The Bonus System: Enterprises established 'incentive funds' derived from profits, which were used to pay bonuses to workers who exceeded quality and efficiency targets.
Sales-Based Evaluation: Instead of measuring success by the number of items produced, the state began evaluating factories based on the volume of goods actually sold to consumers or other enterprises.
Cost Accounting (Khozraschyot): This method required enterprises to cover their own expenses from their revenues, encouraging managers to minimize waste and optimize the use of raw materials.
| Feature | Pre-1964 (Khrushchev) | Post-1964 (Kosygin) |
|---|---|---|
| Primary Goal | Rapid expansion of heavy industry | Efficiency and consumer satisfaction |
| Success Metric | Gross physical output (Quantity) | Profitability and sales (Quality) |
| Control | Regional Economic Councils (Sovnarkhozy) | Re-centralized Ministries with local autonomy |
| Incentives | Ideological appeals and quotas | Financial bonuses and profit-sharing |
Identify the 'Why': When asked why the reforms were introduced, always focus on the stagnation of the early 1960s and the failure of Khrushchev's agricultural and industrial policies.
The 'Prague Spring' Connection: Always mention the 1968 events in Czechoslovakia as the external catalyst that caused Soviet leadership to fear that economic liberalization would lead to political instability.
Analyze Failure: Be prepared to explain that the reforms failed not because they were economically unsound, but because they threatened the power of the Party bureaucracy and the military-industrial complex.
Misconception: Capitalism: Students often mistake the focus on 'profit' as a move toward capitalism. In reality, the state still owned all means of production and set the prices; profit was merely used as an internal accounting tool.

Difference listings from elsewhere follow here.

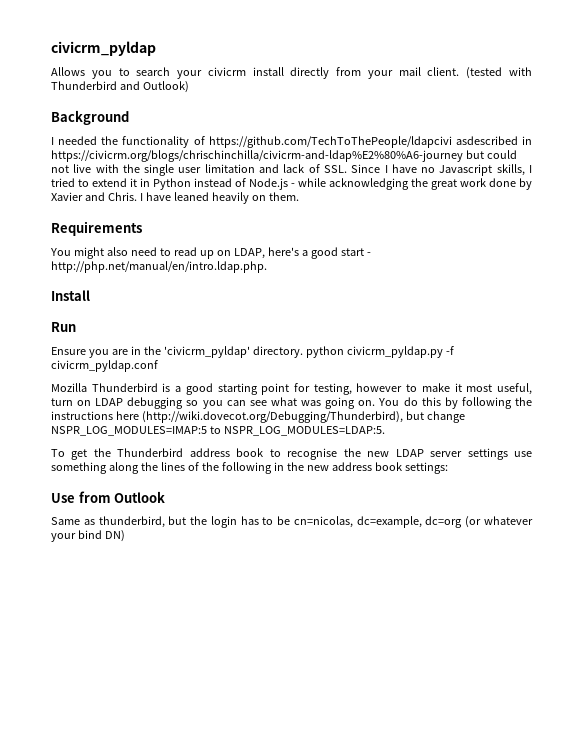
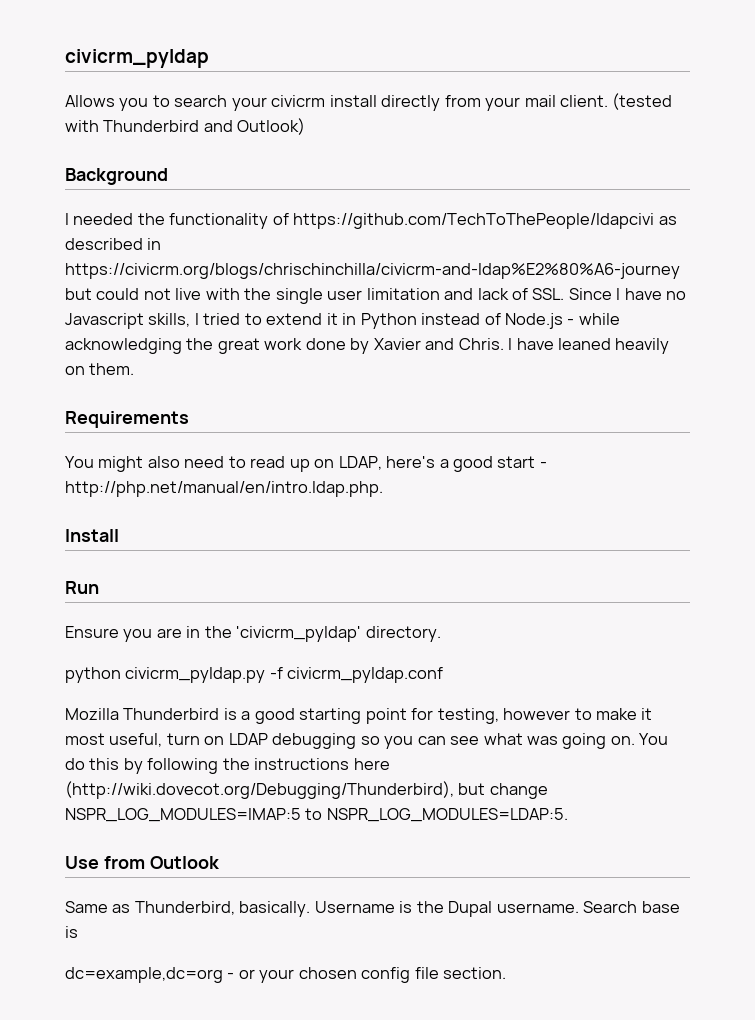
[455,136,518,145] asdescribed -> [658,216,677,225] [65,238,143,250] as described
(303, 352) none -> (441, 634) //
[51,448,532,460] [51,462,448,474] // To get the Thunderbird address book to recognise the new LDAP server settings use something along the lines of the following in the new address book settings: -> (568, 815) none
[98,516,533,528] [51,530,125,542] thunderbird, but the login has to be cn=nicolas, dc=example, dc=org (or whatever your bind DN) -> [134,901,680,917] [65,926,78,938] [65,967,507,983] Thunderbird, basically. Username is the Dupal username. Search base is // dc=example,dc=org - or your chosen config file section.

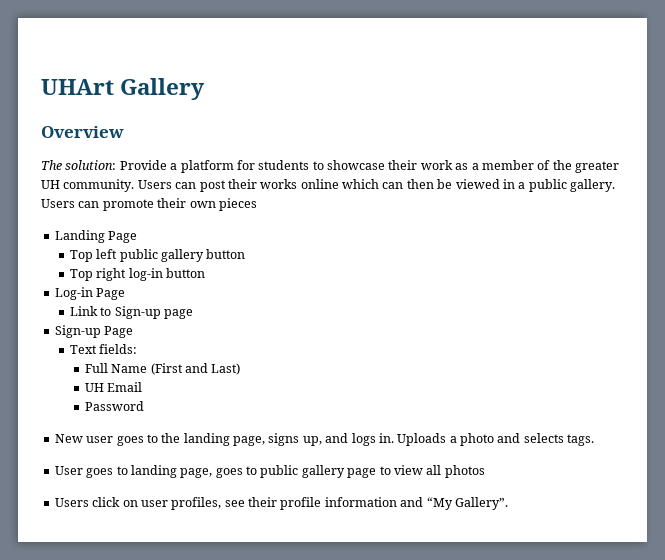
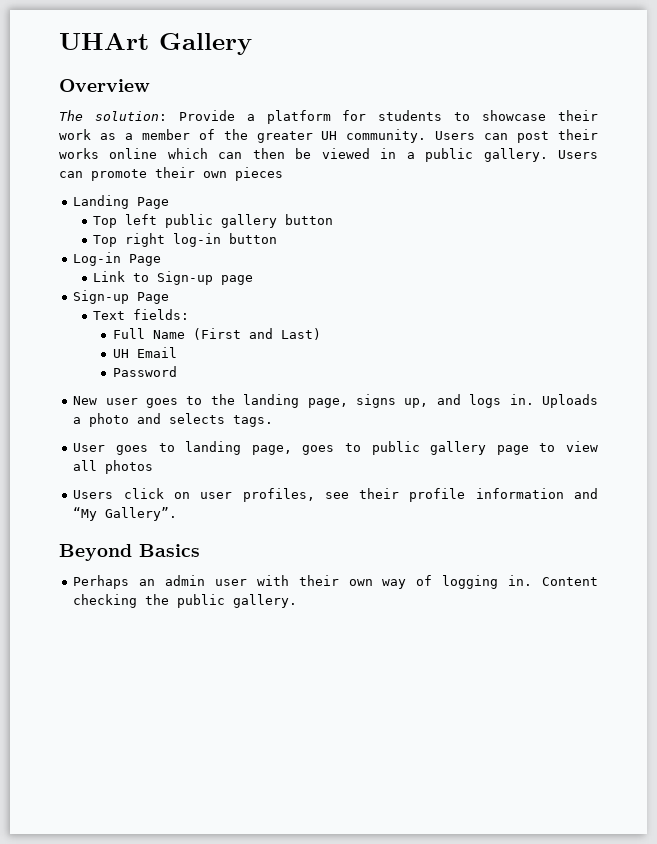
(508, 503) none -> [59,544,200,561] [73,575,598,589] [73,594,298,608] // Beyond Basics // Perhaps an admin user with their own way of logging in. Content checking the public gallery.

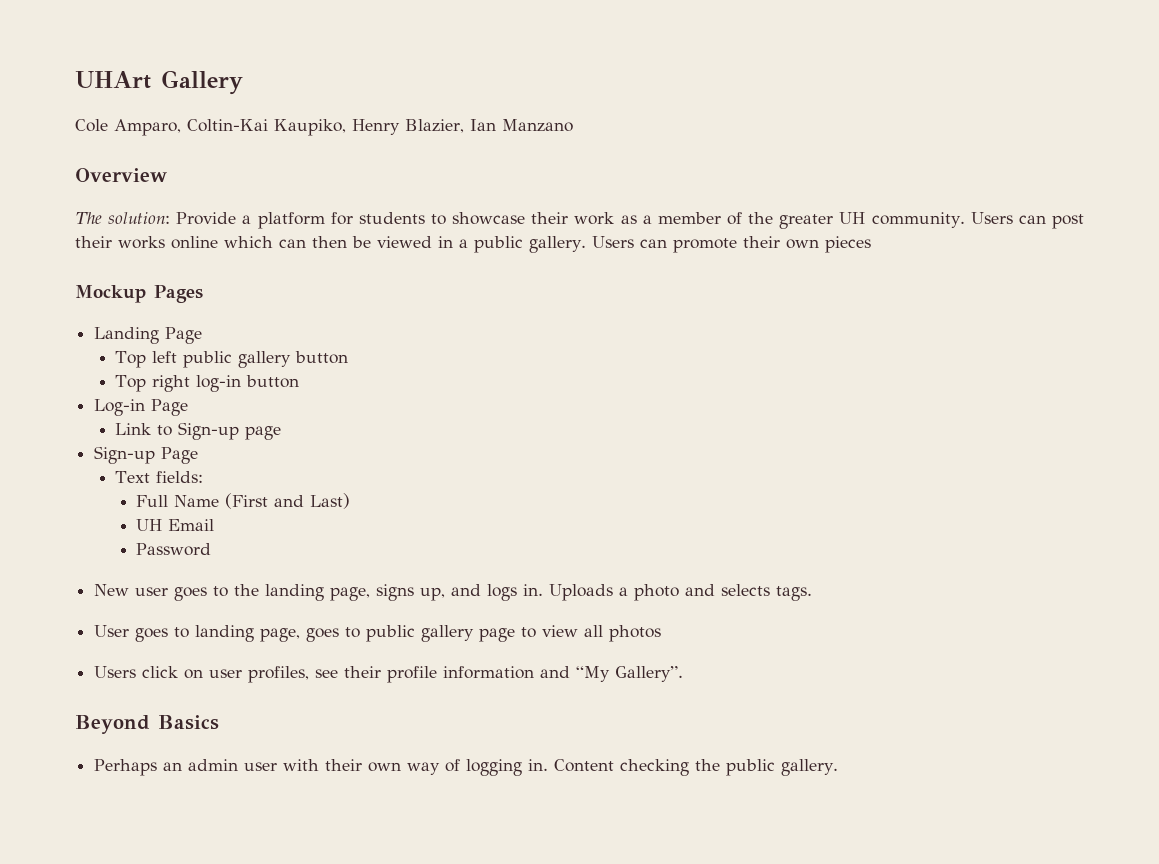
(252, 44) none -> [75,119,573,136] // Cole Amparo, Coltin-Kai Kaupiko, Henry Blazier, Ian Manzano
(283, 174) none -> [75,285,203,303] // Mockup Pages

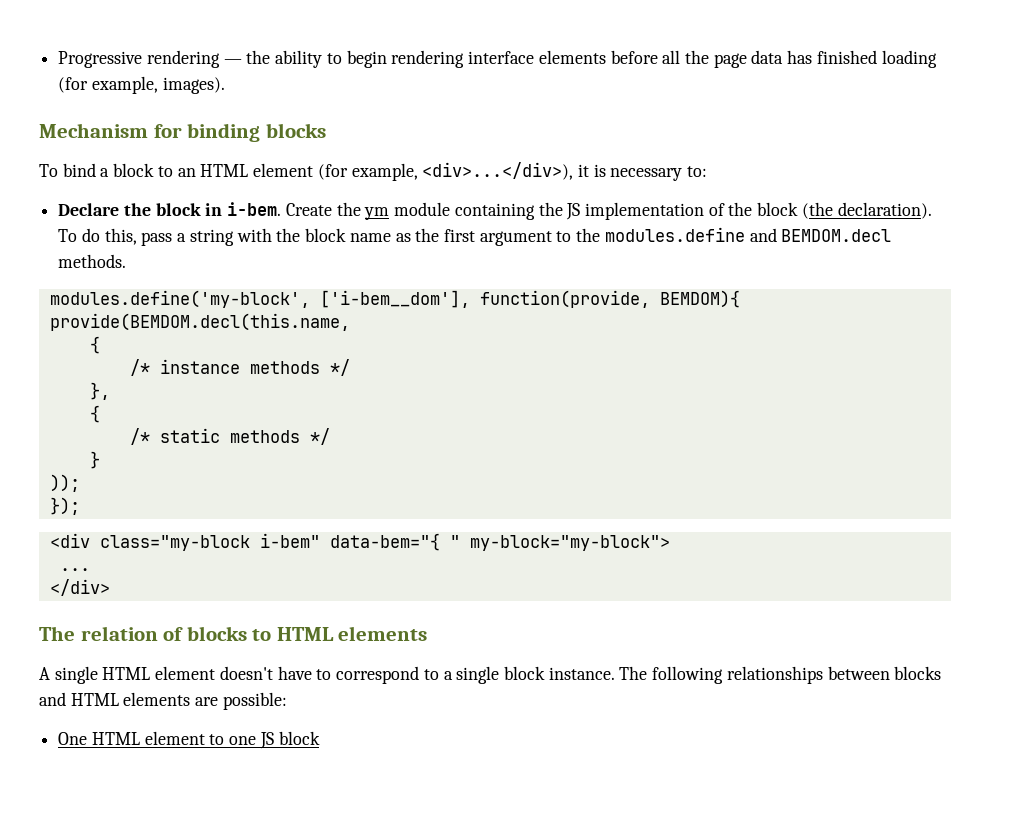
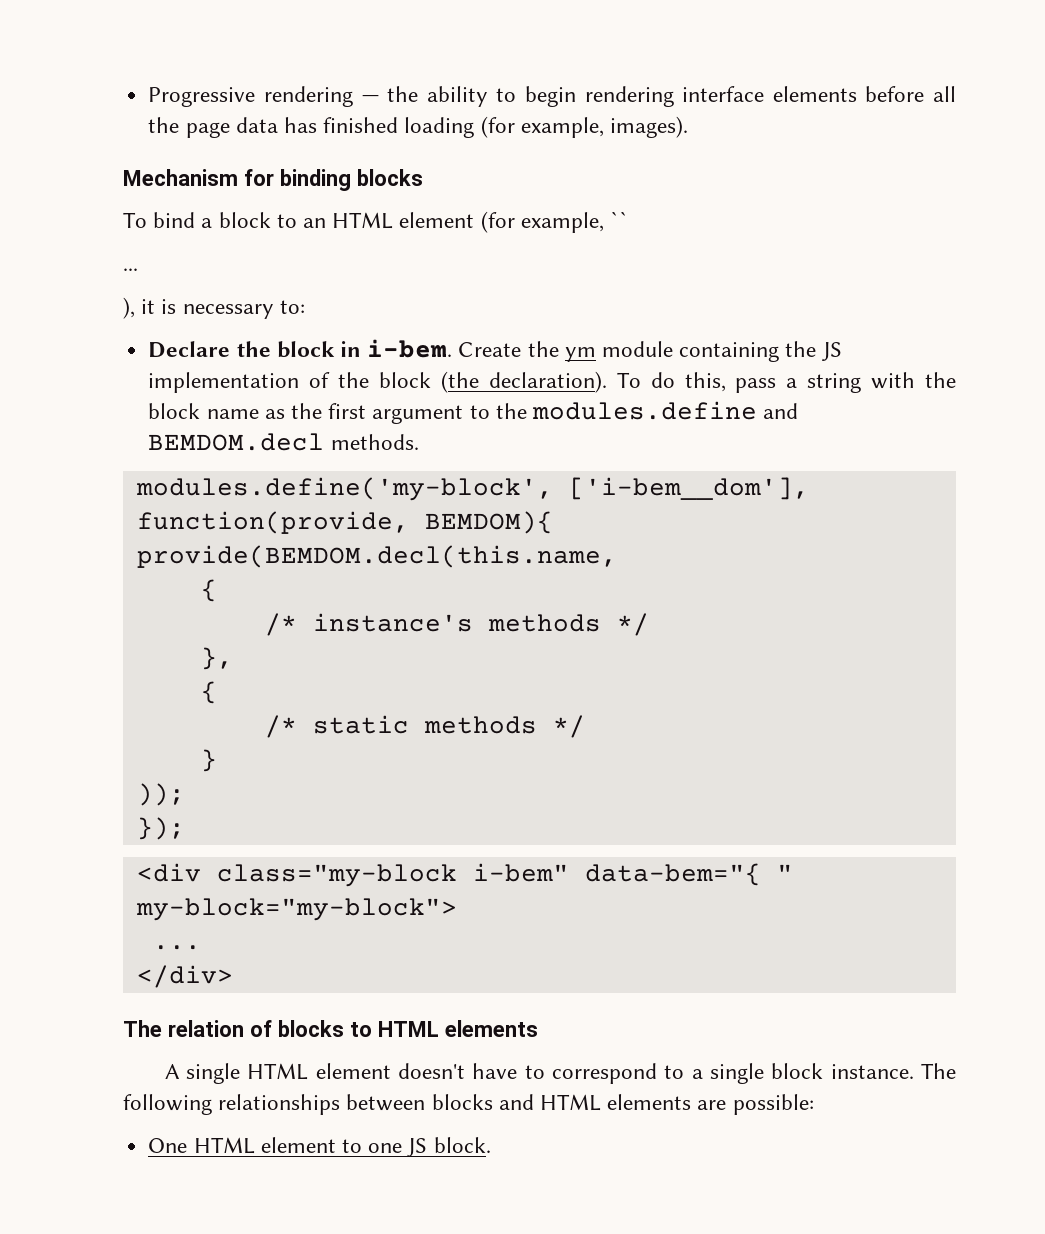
[422,162,574,180] <div>...</div>), -> [610,211,629,228] [123,268,138,271] [123,297,135,319] `` // ... // ),
[159,359,240,374] instance -> [312,613,473,632] instance's
[278,731,320,745] block -> [433,1137,491,1153] block.

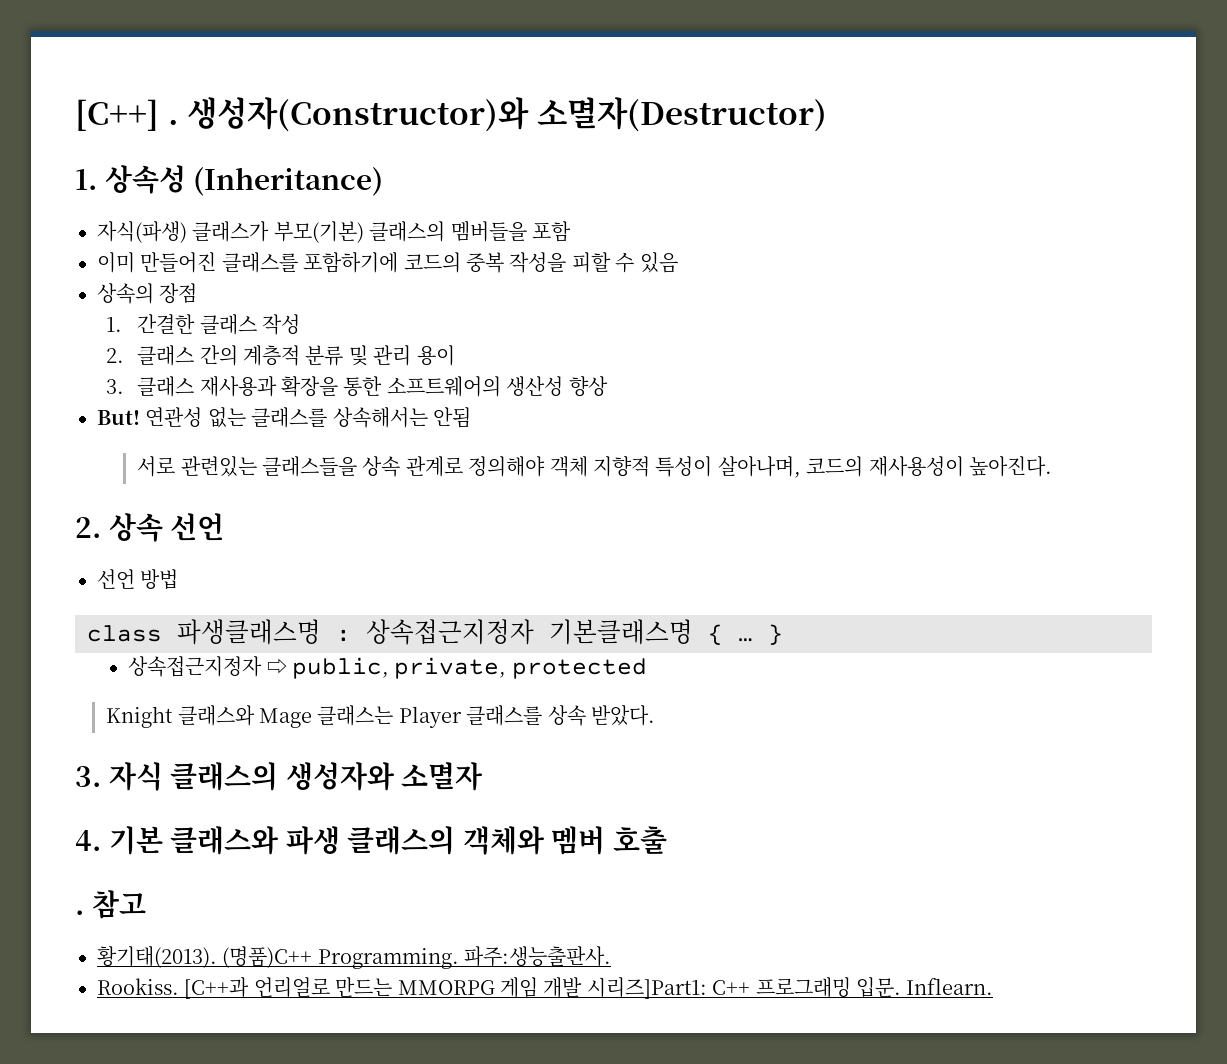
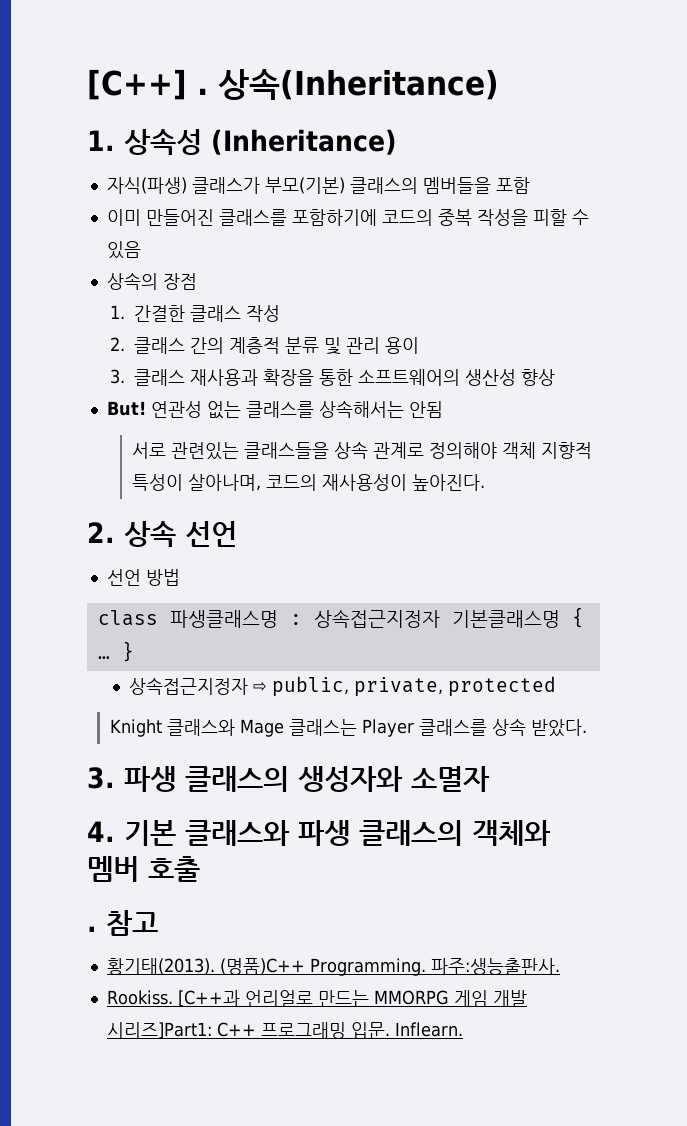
[187,97,827,132] 생성자(Constructor)와 소멸자(Destructor) -> [218,69,499,100] 상속(Inheritance)
[108,762,163,791] 자식 -> [124,766,176,792] 파생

The 'Stability' Trap: It is a mistake to think Brezhnev was entirely against reform. While he prioritized 'stability of cadres,' he allowed limited experimentation as long as it did not challenge central Party authority.
Overlooking the Military: A common error is ignoring the role of the military-industrial complex, which successfully lobbied against redirecting funds from heavy industry to consumer goods.